» HOW TO COMPLETE THIS TASK
Each line with the word "class" must appear in the answer, copied from the records.

*** RECORDS TO PROCESS

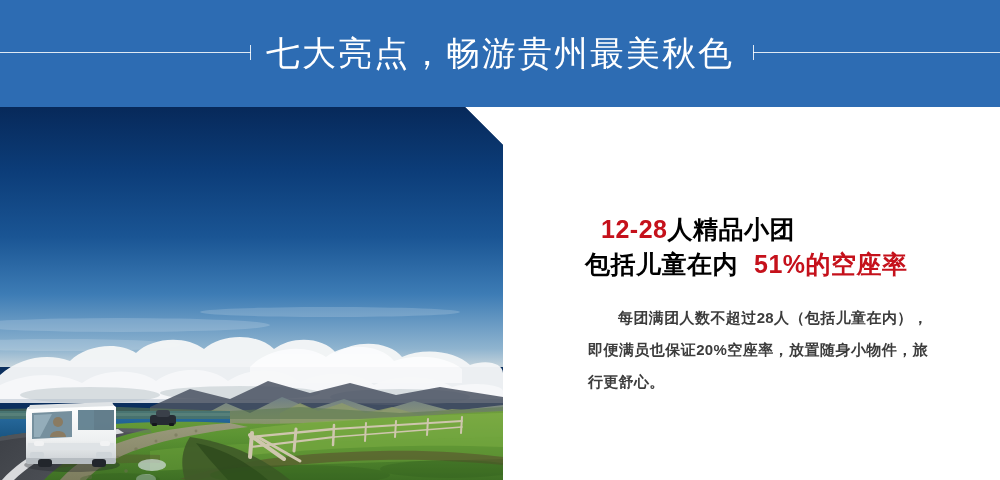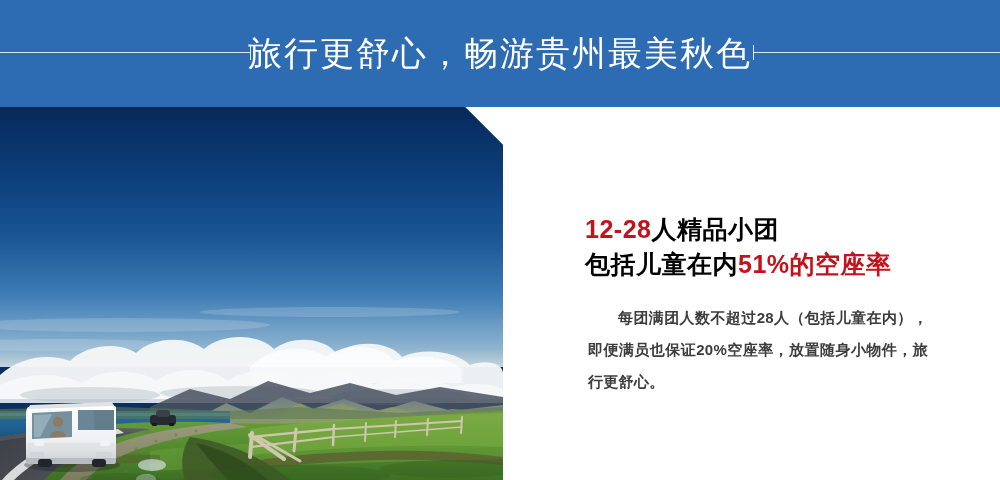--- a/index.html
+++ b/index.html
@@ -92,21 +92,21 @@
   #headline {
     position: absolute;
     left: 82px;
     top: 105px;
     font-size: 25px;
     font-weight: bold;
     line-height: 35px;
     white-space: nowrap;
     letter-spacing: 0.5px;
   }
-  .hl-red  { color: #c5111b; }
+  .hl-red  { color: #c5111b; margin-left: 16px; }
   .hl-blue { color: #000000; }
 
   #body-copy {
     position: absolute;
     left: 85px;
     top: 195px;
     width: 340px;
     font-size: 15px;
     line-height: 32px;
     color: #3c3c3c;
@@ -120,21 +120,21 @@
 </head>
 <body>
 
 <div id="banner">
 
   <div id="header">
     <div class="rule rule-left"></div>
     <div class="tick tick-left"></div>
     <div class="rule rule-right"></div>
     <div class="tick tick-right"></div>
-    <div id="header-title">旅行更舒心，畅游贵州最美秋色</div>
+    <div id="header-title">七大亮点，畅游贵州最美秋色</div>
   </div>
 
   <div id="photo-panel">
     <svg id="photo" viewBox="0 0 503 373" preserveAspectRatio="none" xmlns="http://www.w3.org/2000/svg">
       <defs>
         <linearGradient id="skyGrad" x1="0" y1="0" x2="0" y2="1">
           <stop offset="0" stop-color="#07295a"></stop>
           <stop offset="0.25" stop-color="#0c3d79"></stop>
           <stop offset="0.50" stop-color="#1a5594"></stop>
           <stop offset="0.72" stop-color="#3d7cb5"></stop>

******

» TASK ANSWER
     <div class="rule rule-left"></div>
     <div class="tick tick-left"></div>
     <div class="rule rule-right"></div>
     <div class="tick tick-right"></div>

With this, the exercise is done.